How to set up on-call rotations when your team is 3 engineers

March 24, 20265 min read

On-call with 3 engineers is not glamorous. You're covering 168 hours per week with 3 people who are also writing features, reviewing PRs, and handling everything else. Here's how to make it work without burning people out.

The math first

A weekly rotation means each engineer is primary on-call for 1 week every 3 weeks — roughly 33% of weeks. That sounds like a lot, but the actual burden depends on incident frequency. If you're having 1 meaningful alert per night, that's 7 interruptions per week. If you're having 10, the rotation schedule is the least of your problems.

Define response time expectations before setting up the rotation:

Severity	Criteria	Response time
Sev-1	Service completely down — users cannot use the product	15 minutes, 24/7
Sev-2	Degraded performance — partial failures, elevated errors, slow responses	1 hour
Sev-3	Minor issue, no direct customer impact	Next business day

Most 3am alerts don't need a 15-minute response. Getting this severity calibration right is the most important step — it determines whether your on-call engineer actually sleeps.

Primary and backup model

The simplest structure that doesn't leave you exposed:

Primary on-call: the first person paged.

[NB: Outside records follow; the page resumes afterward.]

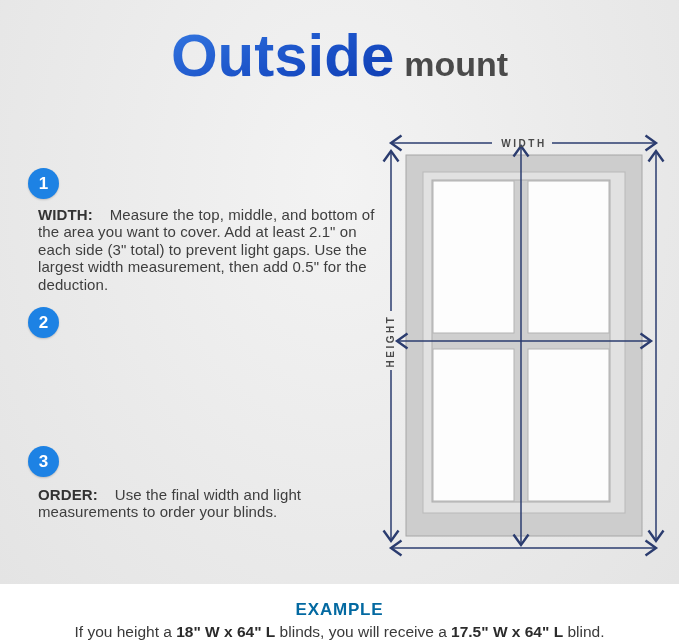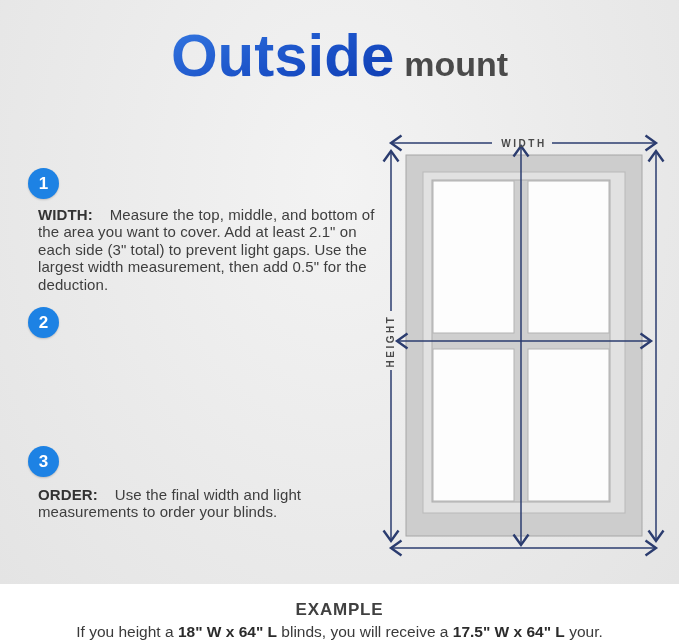--- a/index.html
+++ b/index.html
@@ -42,21 +42,21 @@
   
   .diagram{position:absolute;left:378px;top:128px;width:292px;height:432px;text-decoration:underline;}
   .diagram svg{display:block;}
   .meas-label{
     font-family:"Liberation Sans",sans-serif;font-size:10px;font-weight:600;
     fill:#4a4a4a;letter-spacing:2.5px;
   }
 
   
   .example-bar{position:absolute;left:0;top:584px;width:679px;height:60px;background:#ffffff;text-align:center;}
-  .example-heading{margin-top:16px;font-size:17px;font-weight:700;color:#404040;letter-spacing:.8px;}
+  .example-heading{margin-top:16px;font-size:17px;font-weight:700;color:#0369a1;letter-spacing:.8px;}
   .example-line{margin-top:3px;font-size:15.5px;color:#3a3a3a;}
   .example-line .bold{font-weight:700;color:#2b2b2b;}
 </style>
 </head>
 <body>
 
 <div class="canvas">
 
   <div class="title-block">
     <div class="title-line2">
@@ -121,17 +121,17 @@
       </g>
 
       <text class="meas-label" x="146" y="19" text-anchor="middle">WIDTH</text>
       <text class="meas-label" x="16" y="213" text-anchor="middle" transform="rotate(-90 16 213)">HEIGHT</text>
     </svg>
   </div>
 
   <div class="example-bar">
     <div class="example-heading">EXAMPLE</div>
     <div class="example-line">
-      <span>If you height a </span><span class="bold">18" W x 64" L</span><span> blinds, you will receive a </span><span class="bold">17.5" W x 64" L</span><span> your.</span>
+      <span>If you height a </span><span class="bold">18" W x 64" L</span><span> blinds, you will receive a </span><span class="bold">17.5" W x 64" L</span><span> blind.</span>
     </div>
   </div>
 
 </div>
 
 </body></html>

Expected to respond within 15 minutes for Sev-1.
Secondary on-call (backup): paged automatically if primary doesn't acknowledge within 15 minutes. Also the person primary calls when they need help.

Sample rotation for engineers A, B, and C:

Week 1:  Primary = A,  Secondary = B
Week 2:  Primary = B,  Secondary = C
Week 3:  Primary = C,  Secondary = A
Week 4:  repeat

Secondary is always one position ahead in the rotation.

The secondary never has to do anything unless the primary misses the alert — but knowing there's a safety net changes how comfortably the primary engineer sleeps.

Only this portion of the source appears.